■ **Record excerpts**:
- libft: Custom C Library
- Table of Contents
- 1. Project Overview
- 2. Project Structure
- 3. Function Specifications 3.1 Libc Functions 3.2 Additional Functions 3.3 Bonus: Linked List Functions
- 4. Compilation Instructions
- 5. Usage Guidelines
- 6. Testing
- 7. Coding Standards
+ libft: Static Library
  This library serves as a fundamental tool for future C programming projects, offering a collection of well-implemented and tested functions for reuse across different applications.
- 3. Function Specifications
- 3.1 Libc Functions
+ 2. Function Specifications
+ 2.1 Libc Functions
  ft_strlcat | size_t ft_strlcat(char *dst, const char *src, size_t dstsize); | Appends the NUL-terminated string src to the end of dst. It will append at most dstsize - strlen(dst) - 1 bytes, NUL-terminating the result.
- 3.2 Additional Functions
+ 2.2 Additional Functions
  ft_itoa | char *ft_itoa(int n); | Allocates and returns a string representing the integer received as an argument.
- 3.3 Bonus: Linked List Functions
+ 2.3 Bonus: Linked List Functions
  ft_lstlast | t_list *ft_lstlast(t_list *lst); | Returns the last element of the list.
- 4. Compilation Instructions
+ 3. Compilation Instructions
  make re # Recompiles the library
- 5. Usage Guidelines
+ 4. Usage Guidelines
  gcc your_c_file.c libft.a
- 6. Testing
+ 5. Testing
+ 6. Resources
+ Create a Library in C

■ **Problem**:
The whole listing above needs to be written out again exactly.

■ **Answer section**:
- libft: Custom C Library
- Table of Contents
- 1. Project Overview
- 2. Project Structure
- 3. Function Specifications 3.1 Libc Functions 3.2 Additional Functions 3.3 Bonus: Linked List Functions
- 4. Compilation Instructions
- 5. Usage Guidelines
- 6. Testing
- 7. Coding Standards
+ libft: Static Library
  This library serves as a fundamental tool for future C programming projects, offering a collection of well-implemented and tested functions for reuse across different applications.
- 3. Function Specifications
- 3.1 Libc Functions
+ 2. Function Specifications
+ 2.1 Libc Functions
  ft_strlcat | size_t ft_strlcat(char *dst, const char *src, size_t dstsize); | Appends the NUL-terminated string src to the end of dst. It will append at most dstsize - strlen(dst) - 1 bytes, NUL-terminating the result.
- 3.2 Additional Functions
+ 2.2 Additional Functions
  ft_itoa | char *ft_itoa(int n); | Allocates and returns a string representing the integer received as an argument.
- 3.3 Bonus: Linked List Functions
+ 2.3 Bonus: Linked List Functions
  ft_lstlast | t_list *ft_lstlast(t_list *lst); | Returns the last element of the list.
- 4. Compilation Instructions
+ 3. Compilation Instructions
  make re # Recompiles the library
- 5. Usage Guidelines
+ 4. Usage Guidelines
  gcc your_c_file.c libft.a
- 6. Testing
+ 5. Testing
+ 6. Resources
+ Create a Library in C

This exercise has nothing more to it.